La chanteuse Françoise Hardy, atteinte d’un cancer du pharynx depuis trois ans, s’est confiée ce mardi 15 juin à un magazine. Dans cette interview bouleversante, à laquelle elle a répondu par mail, elle confie être “proche de la fin”.

«Privée de salive depuis trois ans par 45 séances de radiothérapie, j’ai en permanence des détresses respiratoires, des crises d’étouffement et de suffocation, sans parler des hémorragies nasales interminables», confiait Françoise Hardy, en mars dernier dans les colonnes de « Paris Match ».

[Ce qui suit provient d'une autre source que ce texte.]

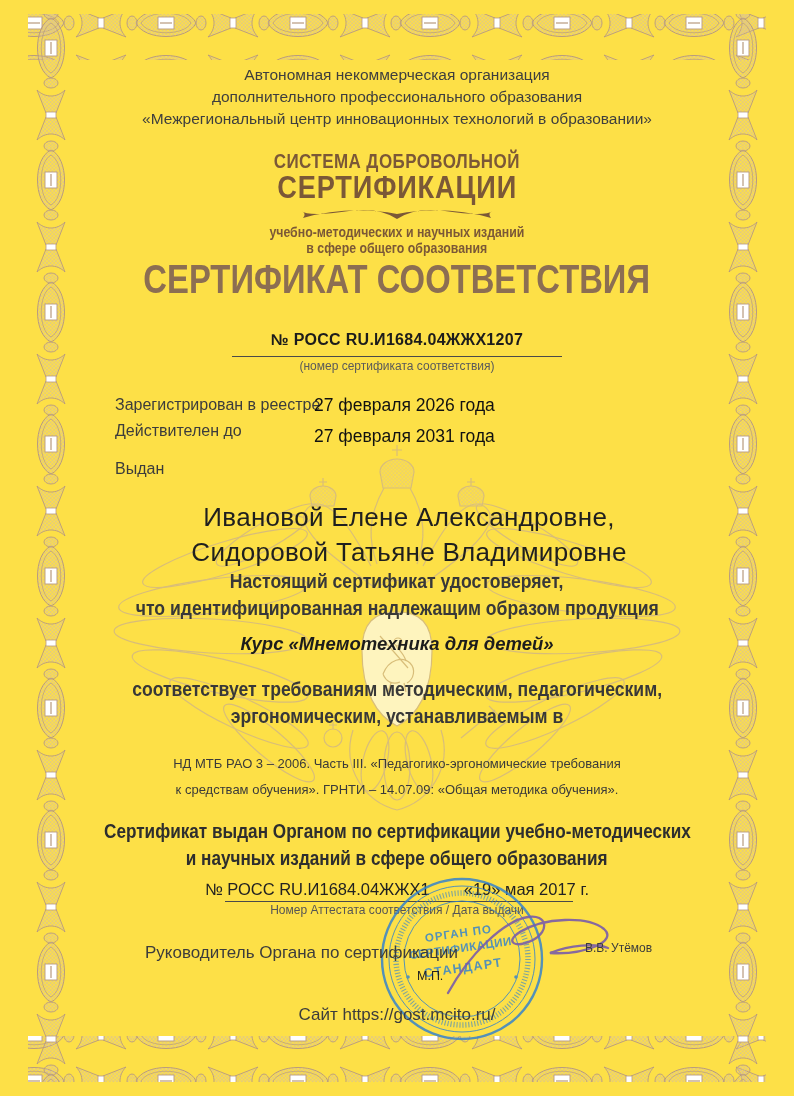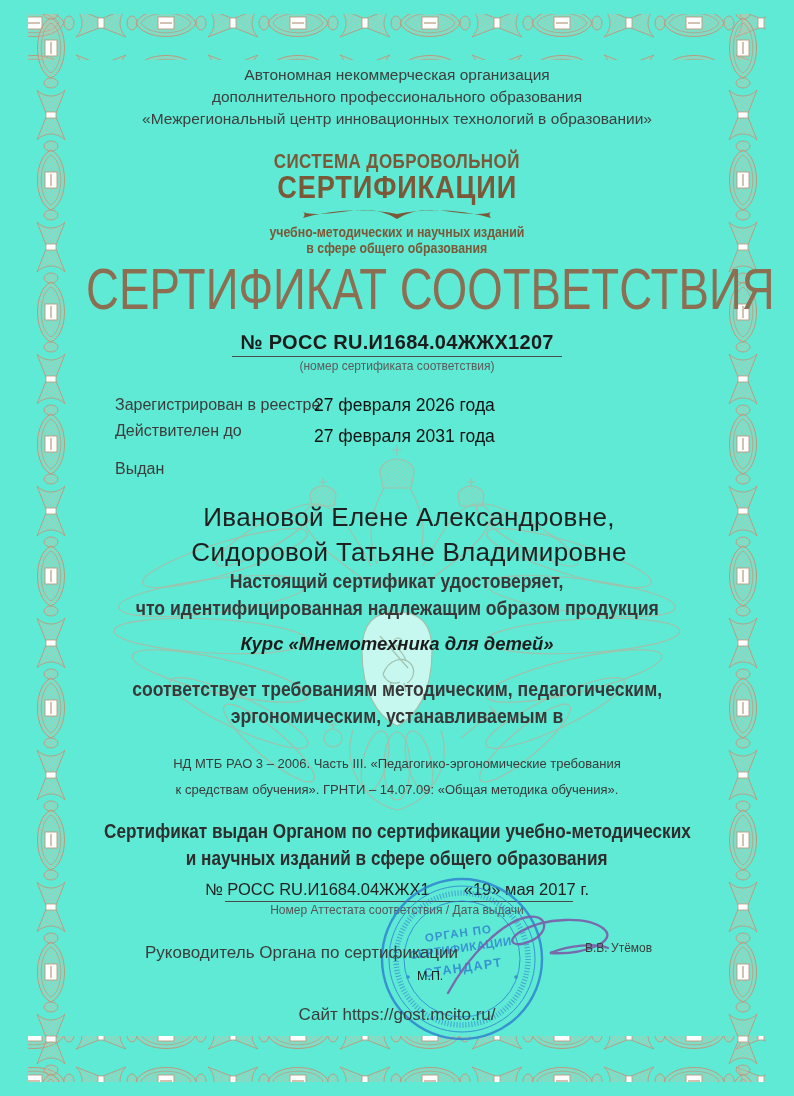--- a/index.html
+++ b/index.html
@@ -4,7 +4,7 @@
 <style>
   html,body{margin:0;padding:0;background:#ffffff;}
   .page{
-    position:relative;width:794px;height:1096px;background:#5eead4;overflow:hidden;
+    position:relative;width:794px;height:1096px;background:#fde047;overflow:hidden;
     font-family:"Liberation Sans","DejaVu Sans",sans-serif;color:#3d3d3d;
   }
   .abs{position:absolute;}

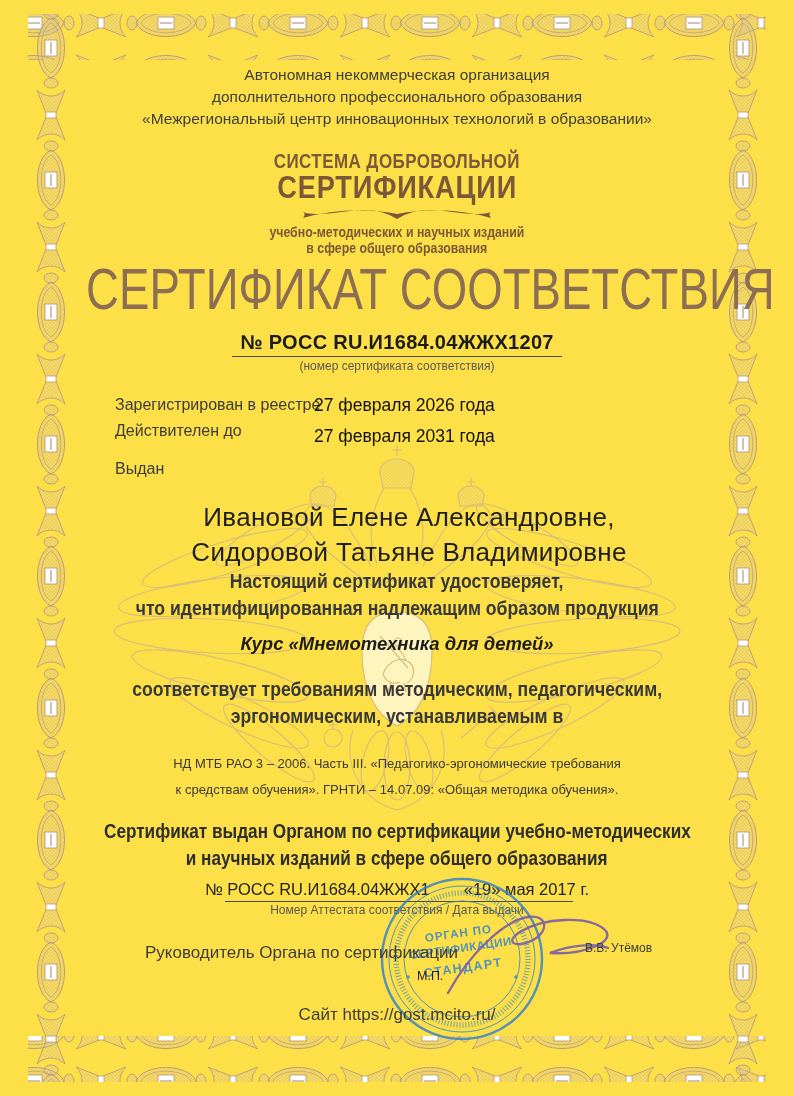--- a/index.html
+++ b/index.html
@@ -20,7 +20,7 @@
   .logo-sub1{top:224px;font-size:14px;font-weight:bold;color:#7b5837;}
   .logo-sub2{top:240px;font-size:14px;font-weight:bold;color:#7b5837;}
 
-  .main-title{top:256px;font-size:57px;font-weight:400;color:#8c6e52;white-space:nowrap;}
+  .main-title{top:256px;font-size:41px;font-weight:700;color:#8c6e52;white-space:nowrap;}
   .cert-no{top:331px;font-size:20px;font-weight:bold;color:#1c1c1c;letter-spacing:.3px;}
   .cert-no-line{top:356px;left:232px;width:330px;border-bottom:1.5px solid #4a4a4a;}
   .cert-no-cap{top:359px;font-size:12px;color:#5a5a5a;}

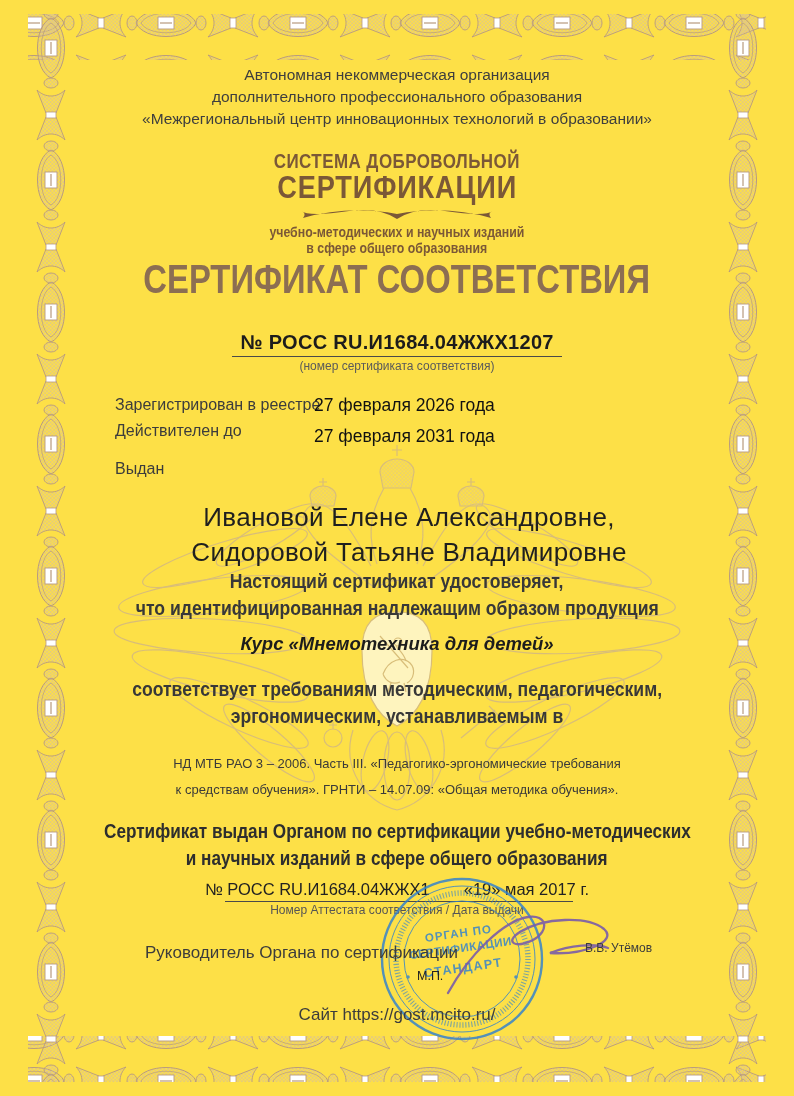--- a/index.html
+++ b/index.html
@@ -21,7 +21,7 @@
   .logo-sub2{top:240px;font-size:14px;font-weight:bold;color:#7b5837;}
 
   .main-title{top:256px;font-size:41px;font-weight:700;color:#8c6e52;white-space:nowrap;}
-  .cert-no{top:331px;font-size:20px;font-weight:bold;color:#1c1c1c;letter-spacing:.3px;}
+  .cert-no{top:331px;font-size:16px;font-weight:bold;color:#1c1c1c;letter-spacing:.3px;}
   .cert-no-line{top:356px;left:232px;width:330px;border-bottom:1.5px solid #4a4a4a;}
   .cert-no-cap{top:359px;font-size:12px;color:#5a5a5a;}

Malade  depuis plusieurs années, la chanteuse Françoise Hardy est de plus en plus rare publiquement, mais elle a accordé une longue interview à « Femme actuelle » – une interview par mail, car comme le précise le magazine : « son état ne lui permettant pas de répondre de vive voix ».

Dès la première question, « comment vous sentez-vous ? », Françoise Hardy répond cash : « Proche de la fin ». Elle revient ensuite sur ses problèmes de santé : otite sérieuse, tumeur du cavum, radio et immunothérapies, dérèglement thyroïdien… « Je n’ai plus rien qui fonctionne normalement depuis ces thérapies et mes nuits sont pires que mes jours, confie-t-elle. Il y a toujours pire que ce dont on souffre soi-même, mais ce n’est pas une consolation. »

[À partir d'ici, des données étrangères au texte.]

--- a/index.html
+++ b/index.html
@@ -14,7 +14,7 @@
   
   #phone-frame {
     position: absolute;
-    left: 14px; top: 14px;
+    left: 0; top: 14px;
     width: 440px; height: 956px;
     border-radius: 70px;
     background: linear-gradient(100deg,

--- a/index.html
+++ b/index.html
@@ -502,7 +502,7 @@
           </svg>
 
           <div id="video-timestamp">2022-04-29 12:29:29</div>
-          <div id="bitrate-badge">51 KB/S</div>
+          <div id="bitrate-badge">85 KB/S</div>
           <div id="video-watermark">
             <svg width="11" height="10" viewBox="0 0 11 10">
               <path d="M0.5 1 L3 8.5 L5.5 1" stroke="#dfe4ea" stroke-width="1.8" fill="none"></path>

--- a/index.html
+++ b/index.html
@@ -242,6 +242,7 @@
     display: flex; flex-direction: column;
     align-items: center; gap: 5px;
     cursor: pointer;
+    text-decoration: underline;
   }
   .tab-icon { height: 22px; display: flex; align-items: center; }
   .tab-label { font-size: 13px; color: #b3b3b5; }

La chanteuse de 77 ans évoque aussi l’euthanasie : « A l’âge de 15 ans, j’avais vu à la télévision je ne sais plus quel film suivi d’un débat sur l’euthanasie et en avais été immédiatement partisane ma mère aussi. (…) Atteinte de la maladie de Charcot, ma mère a eu beaucoup de chance que son médecin lui trouve un médecin hospitalier qui l’a euthanasiée avec ma collaboration quand elle ne pouvait aller plus loin dans cette horrible maladie incurable. En ce qui me concerne, j’aimerais avoir cette chance, mais étant donné ma petite notoriété, personne ne voudra courir encore plus le risque d’être radié de l’ordre des médecins. ».

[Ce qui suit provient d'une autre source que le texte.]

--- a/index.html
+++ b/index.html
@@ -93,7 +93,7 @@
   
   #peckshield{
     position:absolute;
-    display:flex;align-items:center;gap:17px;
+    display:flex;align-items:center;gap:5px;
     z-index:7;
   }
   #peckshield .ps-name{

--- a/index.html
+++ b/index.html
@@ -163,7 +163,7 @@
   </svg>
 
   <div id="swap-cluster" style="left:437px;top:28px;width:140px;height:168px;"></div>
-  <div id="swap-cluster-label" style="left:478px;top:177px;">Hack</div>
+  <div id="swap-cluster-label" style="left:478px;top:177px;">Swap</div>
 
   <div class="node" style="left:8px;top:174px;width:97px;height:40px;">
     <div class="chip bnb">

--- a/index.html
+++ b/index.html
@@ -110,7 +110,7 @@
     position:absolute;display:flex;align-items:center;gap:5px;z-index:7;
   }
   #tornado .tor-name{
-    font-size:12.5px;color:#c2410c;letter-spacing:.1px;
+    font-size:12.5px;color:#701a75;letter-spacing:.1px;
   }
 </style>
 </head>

Françoise Hardy n’a pas fait les démarches pour trouver quelqu’un qui pourrait l’aider à partir en paix, et si c’était le cas, elle ne le dirait pas. Sa seule peur ? « L’immense chagrin de la forme de séparation avec les êtres qu’on aime le plus au monde qu’est la mort. ». Son fils, Thomas Dutronc, « est très respectueux et compréhensif sur ce plan comme sur d’autres », raconte-t-elle. Quant à Jacques Dutronc, ils sont « d’accord sur beaucoup de choses et il ne veut pas que je souffre de façon inhumaine à cause des séquelles de traitements trop lourds et de l’âge. Qui voudrait ça ? ».